YOUR GOAL: In the records that follow, find the line with "-96,7 +96,7 @@"; from there, retype every line exactly through the line with "-721,9 +721,6 @@", which also belongs to the answer.

[Records from a collection]
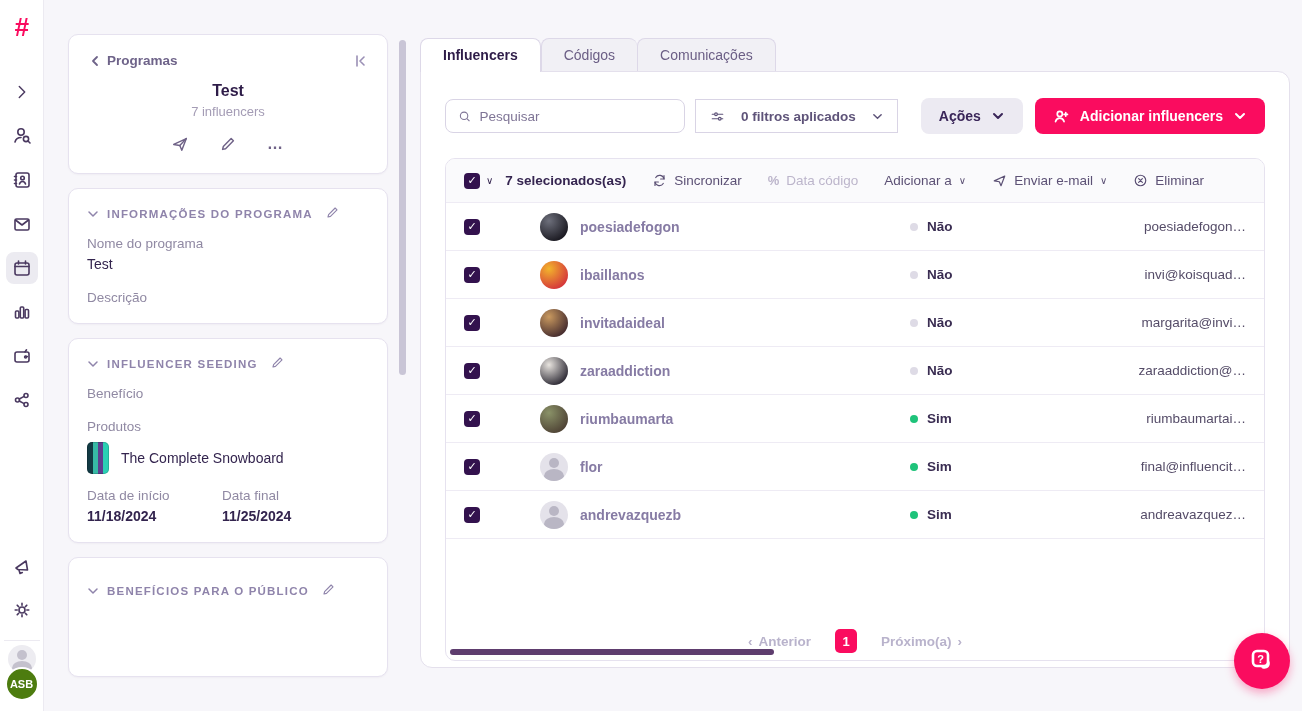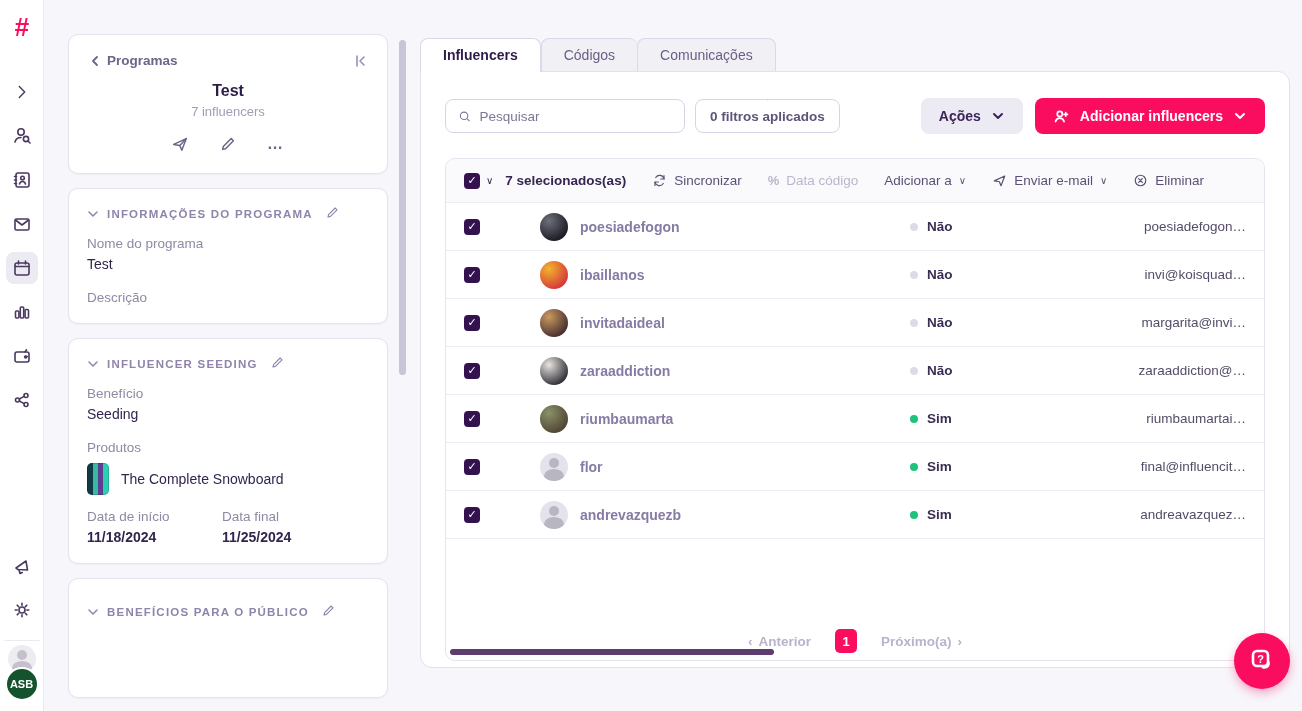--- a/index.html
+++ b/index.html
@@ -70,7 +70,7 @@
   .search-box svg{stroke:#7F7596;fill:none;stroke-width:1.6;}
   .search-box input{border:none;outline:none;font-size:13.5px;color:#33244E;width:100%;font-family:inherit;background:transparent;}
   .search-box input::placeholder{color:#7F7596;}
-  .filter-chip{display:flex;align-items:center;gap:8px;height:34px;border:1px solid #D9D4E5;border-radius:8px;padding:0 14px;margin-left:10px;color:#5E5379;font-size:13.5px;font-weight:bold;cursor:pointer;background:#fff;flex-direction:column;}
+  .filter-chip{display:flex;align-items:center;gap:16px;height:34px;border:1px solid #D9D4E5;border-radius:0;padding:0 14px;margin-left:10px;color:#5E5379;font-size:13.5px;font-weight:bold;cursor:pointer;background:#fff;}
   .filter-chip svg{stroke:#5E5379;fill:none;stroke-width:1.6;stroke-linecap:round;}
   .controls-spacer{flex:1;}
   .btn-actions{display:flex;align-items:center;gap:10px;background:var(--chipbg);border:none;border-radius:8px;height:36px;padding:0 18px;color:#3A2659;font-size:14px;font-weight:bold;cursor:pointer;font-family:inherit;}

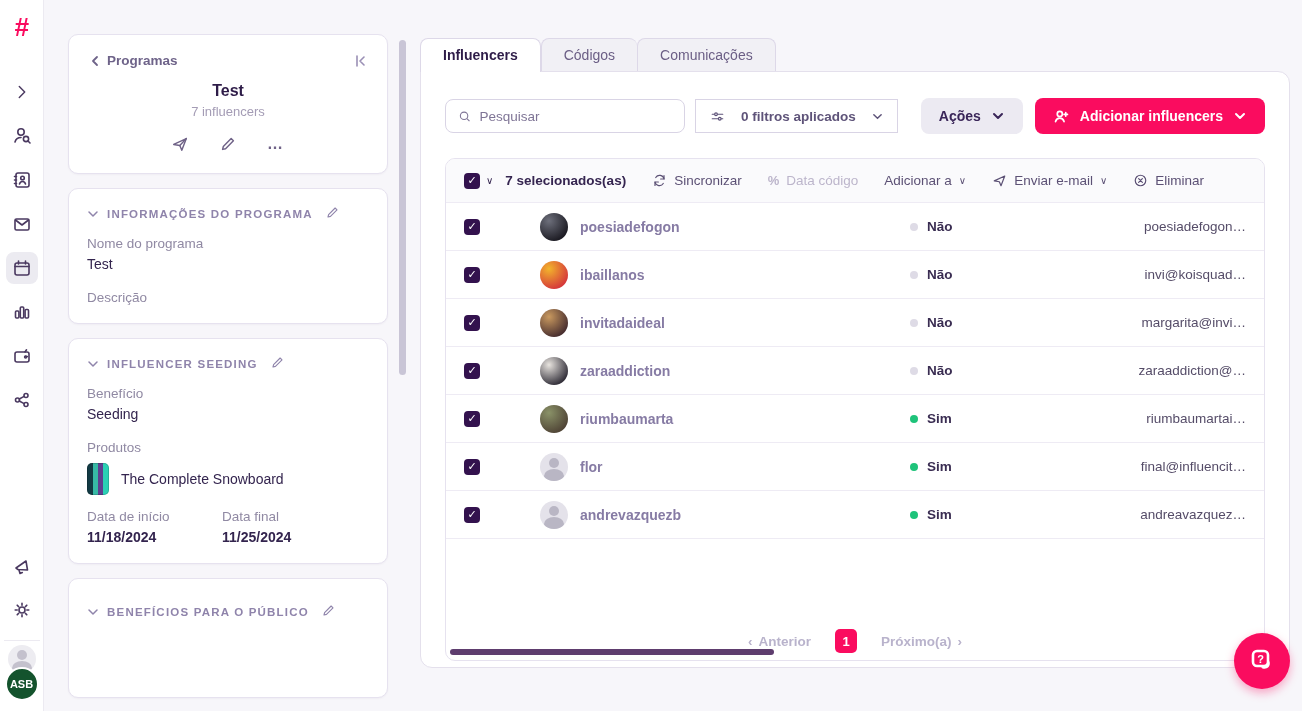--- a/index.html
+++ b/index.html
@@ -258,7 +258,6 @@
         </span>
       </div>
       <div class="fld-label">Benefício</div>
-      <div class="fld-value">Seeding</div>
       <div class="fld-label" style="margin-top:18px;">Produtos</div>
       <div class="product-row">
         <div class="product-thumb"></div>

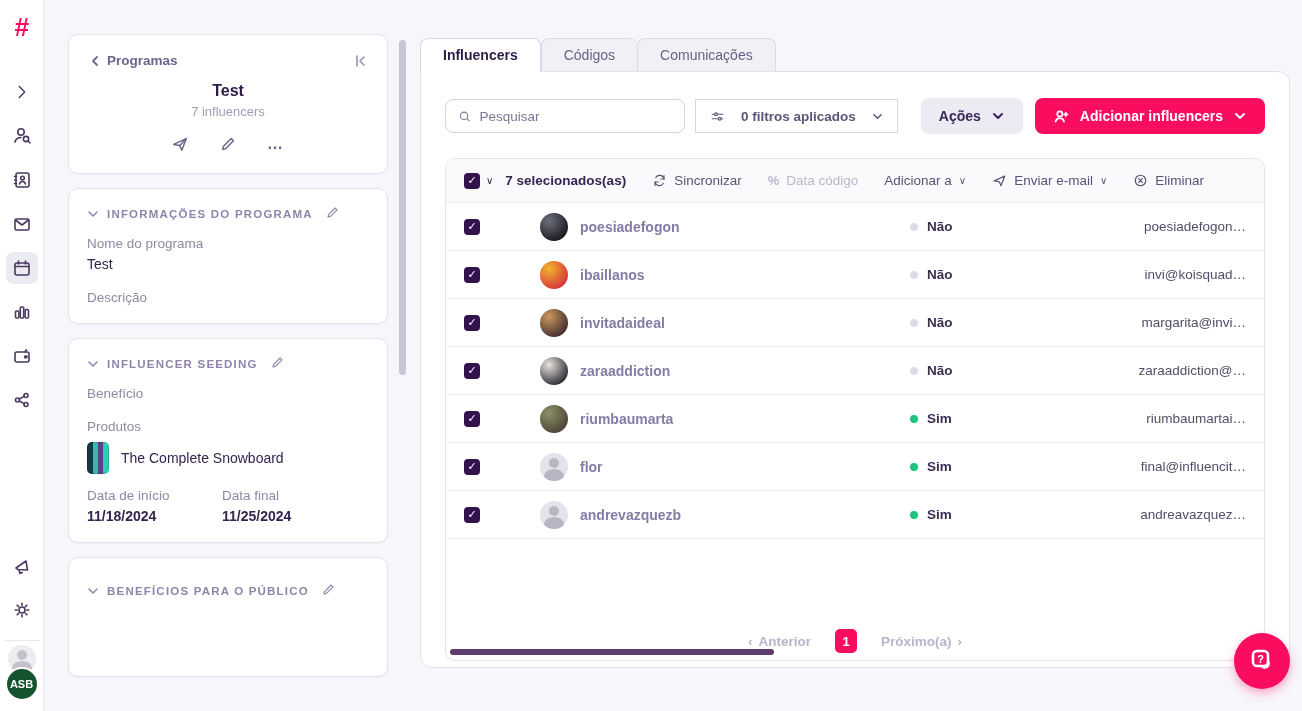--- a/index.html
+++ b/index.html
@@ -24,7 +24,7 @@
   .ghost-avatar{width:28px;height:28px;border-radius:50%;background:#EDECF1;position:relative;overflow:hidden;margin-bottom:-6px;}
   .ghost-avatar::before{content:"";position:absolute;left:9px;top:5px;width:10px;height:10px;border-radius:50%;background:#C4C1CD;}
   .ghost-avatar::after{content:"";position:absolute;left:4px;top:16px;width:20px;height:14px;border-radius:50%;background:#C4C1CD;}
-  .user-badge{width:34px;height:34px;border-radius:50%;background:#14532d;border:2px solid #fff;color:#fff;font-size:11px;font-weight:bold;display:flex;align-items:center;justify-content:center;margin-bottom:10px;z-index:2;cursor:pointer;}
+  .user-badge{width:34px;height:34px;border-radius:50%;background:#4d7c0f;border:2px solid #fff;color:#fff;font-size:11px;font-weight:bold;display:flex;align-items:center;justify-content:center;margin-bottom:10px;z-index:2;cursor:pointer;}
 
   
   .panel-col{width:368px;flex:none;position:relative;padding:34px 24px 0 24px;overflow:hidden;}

==

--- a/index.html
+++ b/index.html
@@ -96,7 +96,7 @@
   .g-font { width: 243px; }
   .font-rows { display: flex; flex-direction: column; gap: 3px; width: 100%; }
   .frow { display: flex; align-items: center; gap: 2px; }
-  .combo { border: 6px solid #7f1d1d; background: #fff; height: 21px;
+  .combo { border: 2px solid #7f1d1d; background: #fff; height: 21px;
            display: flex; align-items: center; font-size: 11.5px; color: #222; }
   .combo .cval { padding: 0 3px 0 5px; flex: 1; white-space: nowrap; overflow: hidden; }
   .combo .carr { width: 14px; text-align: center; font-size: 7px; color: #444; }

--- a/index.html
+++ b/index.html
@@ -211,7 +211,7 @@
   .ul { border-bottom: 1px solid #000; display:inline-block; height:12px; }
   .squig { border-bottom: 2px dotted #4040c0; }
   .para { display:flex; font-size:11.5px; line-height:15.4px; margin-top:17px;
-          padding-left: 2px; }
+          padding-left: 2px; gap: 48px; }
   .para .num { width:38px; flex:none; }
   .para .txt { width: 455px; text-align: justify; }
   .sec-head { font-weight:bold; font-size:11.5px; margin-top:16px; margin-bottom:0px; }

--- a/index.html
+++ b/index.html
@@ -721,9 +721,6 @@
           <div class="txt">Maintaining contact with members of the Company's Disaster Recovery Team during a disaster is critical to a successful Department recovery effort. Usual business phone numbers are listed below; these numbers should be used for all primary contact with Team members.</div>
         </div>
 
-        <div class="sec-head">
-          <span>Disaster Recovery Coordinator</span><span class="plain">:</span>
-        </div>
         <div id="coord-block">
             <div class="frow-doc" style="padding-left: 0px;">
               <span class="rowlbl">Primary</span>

---

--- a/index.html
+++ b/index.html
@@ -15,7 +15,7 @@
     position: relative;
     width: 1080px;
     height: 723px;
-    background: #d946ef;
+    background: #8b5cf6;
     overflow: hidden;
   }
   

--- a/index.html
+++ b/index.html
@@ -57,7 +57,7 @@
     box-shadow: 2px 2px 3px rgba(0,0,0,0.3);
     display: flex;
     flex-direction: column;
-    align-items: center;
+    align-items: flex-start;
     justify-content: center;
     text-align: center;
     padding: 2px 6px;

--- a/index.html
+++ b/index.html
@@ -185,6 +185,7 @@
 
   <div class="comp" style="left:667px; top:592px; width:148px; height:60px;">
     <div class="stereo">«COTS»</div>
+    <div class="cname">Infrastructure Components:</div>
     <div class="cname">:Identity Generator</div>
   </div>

ANSWER SECTION:
@@ -96,7 +96,7 @@
   .g-font { width: 243px; }
   .font-rows { display: flex; flex-direction: column; gap: 3px; width: 100%; }
   .frow { display: flex; align-items: center; gap: 2px; }
-  .combo { border: 6px solid #7f1d1d; background: #fff; height: 21px;
+  .combo { border: 2px solid #7f1d1d; background: #fff; height: 21px;
            display: flex; align-items: center; font-size: 11.5px; color: #222; }
   .combo .cval { padding: 0 3px 0 5px; flex: 1; white-space: nowrap; overflow: hidden; }
   .combo .carr { width: 14px; text-align: center; font-size: 7px; color: #444; }

--- a/index.html
+++ b/index.html
@@ -211,7 +211,7 @@
   .ul { border-bottom: 1px solid #000; display:inline-block; height:12px; }
   .squig { border-bottom: 2px dotted #4040c0; }
   .para { display:flex; font-size:11.5px; line-height:15.4px; margin-top:17px;
-          padding-left: 2px; }
+          padding-left: 2px; gap: 48px; }
   .para .num { width:38px; flex:none; }
   .para .txt { width: 455px; text-align: justify; }
   .sec-head { font-weight:bold; font-size:11.5px; margin-top:16px; margin-bottom:0px; }

--- a/index.html
+++ b/index.html
@@ -721,9 +721,6 @@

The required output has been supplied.